Reste une question qui fâche : celle du statut du directeur à la tête du GTSMS. La loi prévoit qu’un D3S soit nommé par l’agence régionale de santé, après avis du conseil départemental, sur proposition de l’assemblée générale du groupement. « Que le département regarde les projets, cela peut s’entendre. Mais la nomination est un symbole qui compte dans la bagarre entre les autorités. Les directions sont prises dans les mâchoires de l’insuffisance des financements », estime Damien Lagneau. « Quid du statut des adjoints si le directeur bascule super directeur ? C’est quoi diriger un Ehpad qui ne détient plus en propre ses autorisations ? », surenchérit Prisca Ombala-Strinati. Ce sujet peut faire grincer des dents, concède Séverine Laboue : « Les directrices et directeurs en poste peuvent avoir le sentiment, symboliquement ou juridiquement, de redevenir adjoints. Cela suppose un travail sur soi... » En revanche, moins d’inquiétude pour les sortants d’école. « C’est assez vertigineux de prendre la tête d’un Ehpad autonome en première affectation.

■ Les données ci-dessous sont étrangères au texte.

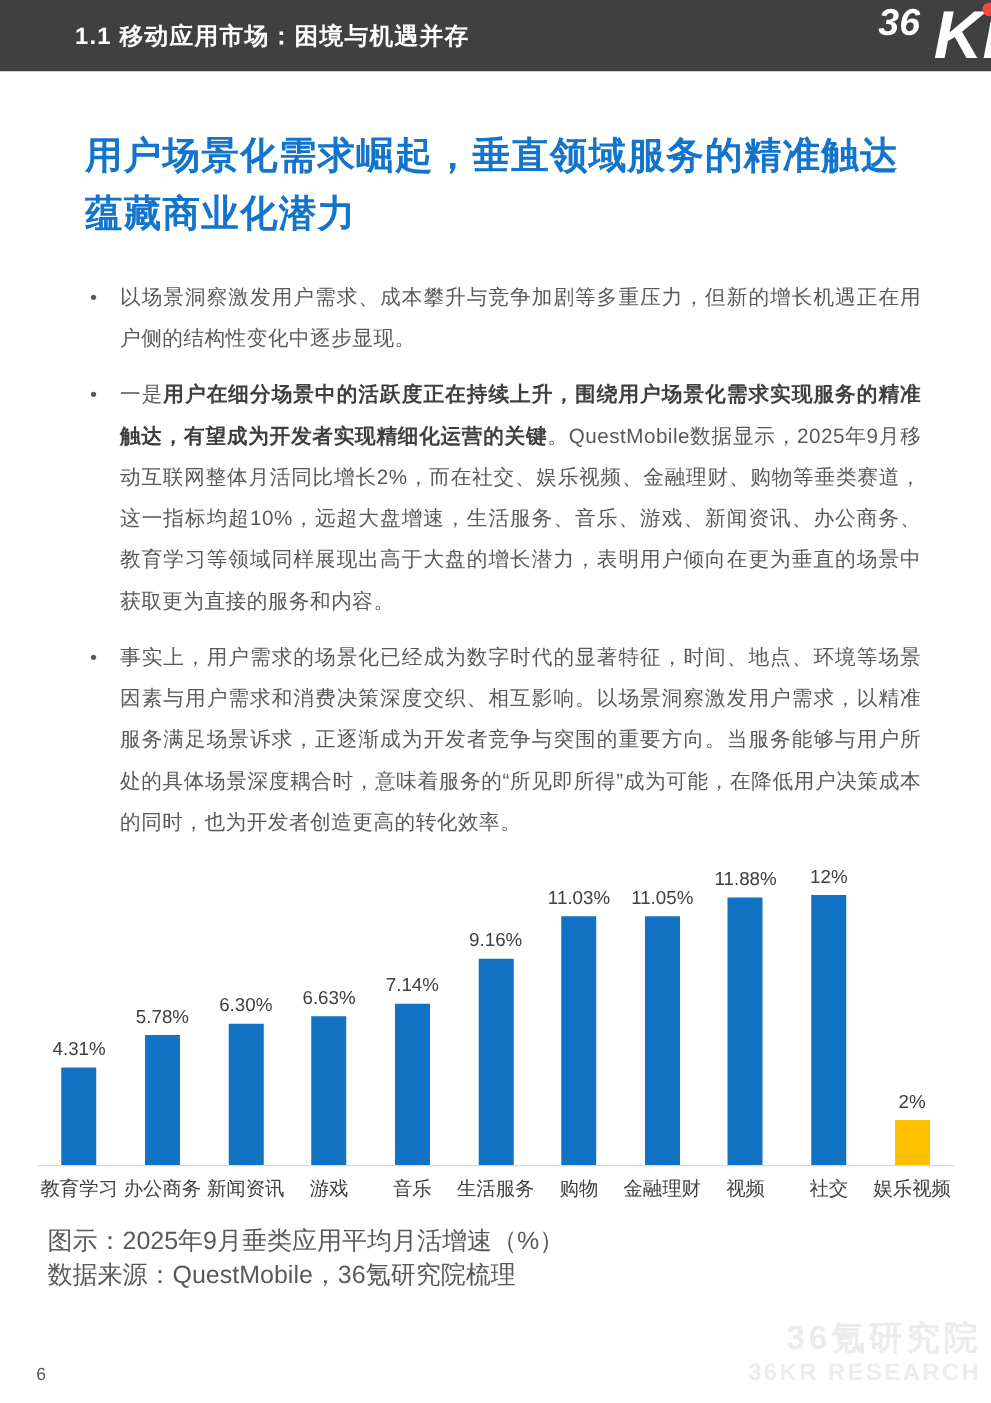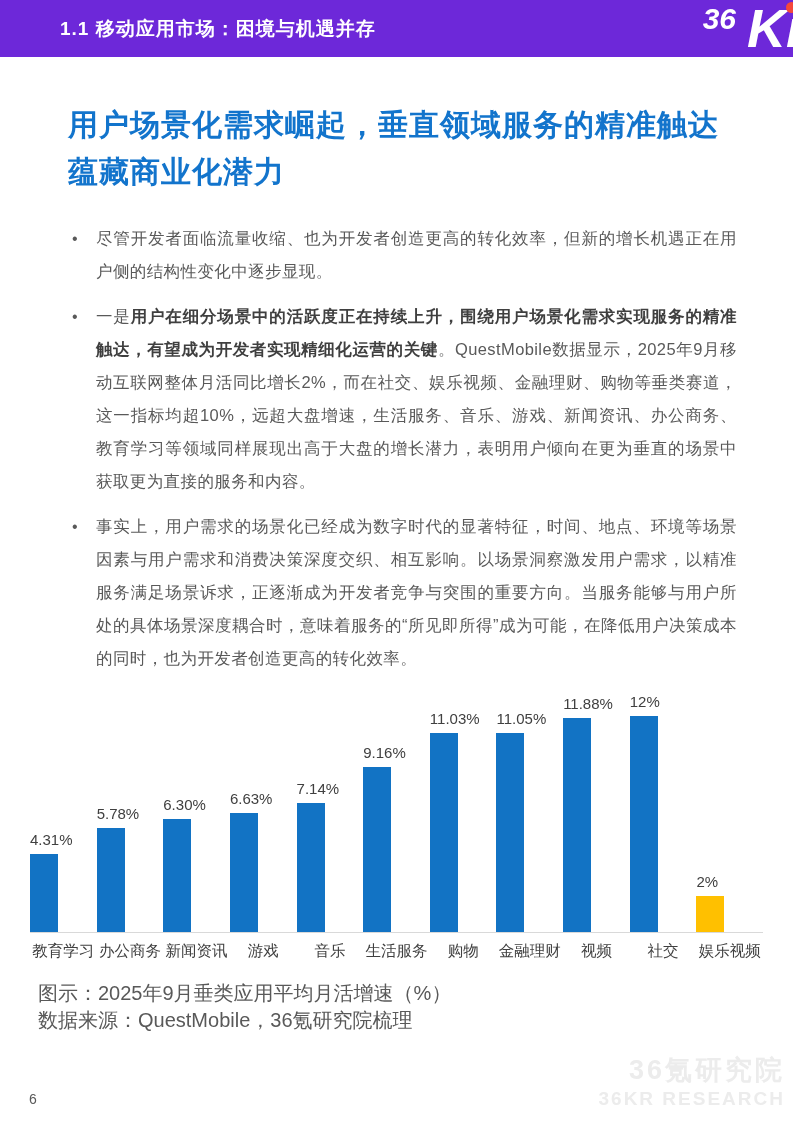"1.1 移动应用市场：困境与机遇并存" .header { background: #6d28d9 -> #404040 }
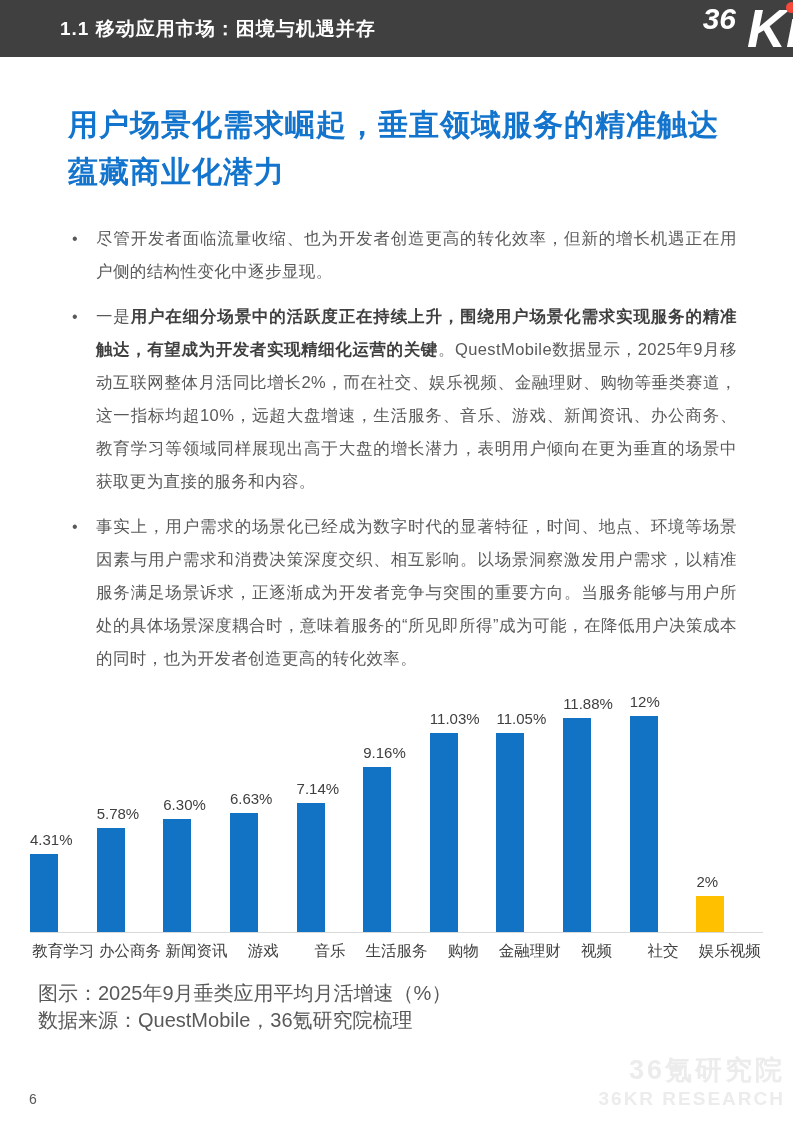"尽管开发者面临流量收缩、也为开发者创造更高的转化效率，但新的增长机遇正在用户侧的" div.bullet-text { text: 尽管开发者面临流量收缩、也为开发者创造更高的转化效率 -> 以场景洞察激发用户需求、成本攀升与竞争加剧等多重压力 }
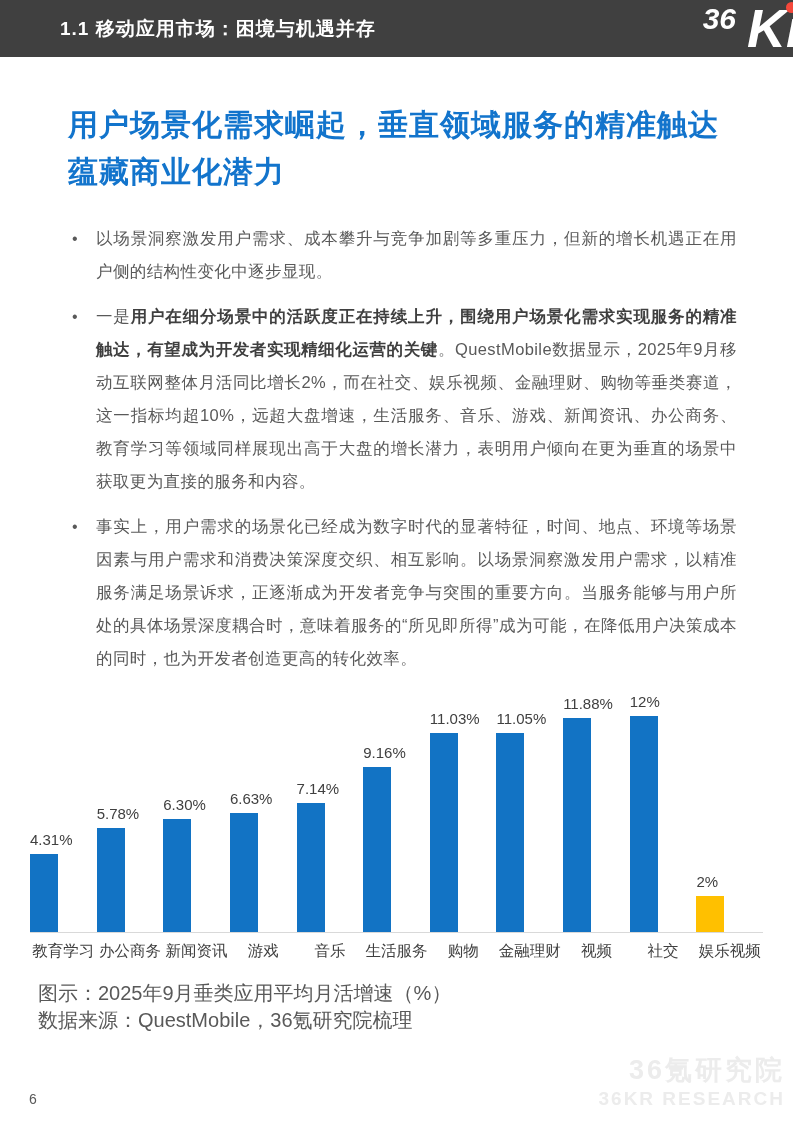"11.88%" .ccol { align-items: flex-start -> center }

Faire partie d’un groupement peut être rassurant », nuance-t-elle.
Et si le statut d’administrateur de GCSMS était peu incitatif, celui de « super directeur » « nécessitera une revalorisation à la hauteur de la tâche, sauf à accentuer l’hémorragie du corps », anticipe Alexandre Gris, délégué national du syndicat des manageurs publics de santé (SMPS). Point de vigilance, aussi : ne pas diminuer le nombre de directeurs de site. « Quelle que soit la configuration, la gouvernance ne marchera que si l’on s’entend sur le projet. Ce n’est pas simple de s’en remettre à quelqu’un. Pour l’instant, nous avançons à pas raisonnable pour préparer l’avenir et prendrons les décisions au moment de départs en retraite », admet Julien Blot. « Nous avons encore peu de détails pratiques sur la gouvernance. Le législateur entendra-t-il les appréhensions ? », questionne Florent Aboudharam. Réponse dans le décret d’application, qui était encore attendu mi-mai.
Laura Taillandier
« S’unir, une force pour les appels à projets »
Sylvain Guillaume, directeur de la résidence Le Grand pré, à Alboussière (Ardèche)
« Petit Ehpad de la territoriale de soixante lits, nous avons conclu un partenariat appronfondi avec un établissement de l’hospitalière. Ensemble, nous sommes beaucoup plus performants pour répondre aux appels à projets. Un mono-établissement a aujourd’hui peu de chances de les remporter. Nous avons un projet d’établissement et un comité éthique commun, une dizaine de prises en charge spécifiques sur les aidants, la médiation animale... Pour faire vivre le travail en commun, les directions doivent s'entendre, il faut des réunions très régulières et des formations permettant aux équipes de se connaître. Le plus dur ? Que la collaboration ne tienne pas qu’à des personnalités qui, ensuite partent, mais qu’elle s’inscrive dans le temps. »
Repères
1/5e des Ehpad mutualisent ses postes (Baromètre des Ehpad 2021, KPMG et CNDEPAH).
Bon à savoir : l’
Anap va ouvrir une communauté de pratiques professionnelles et un appui terrain en deux phases (faire émerger un projet dans un territoire et aider à la construction du groupement).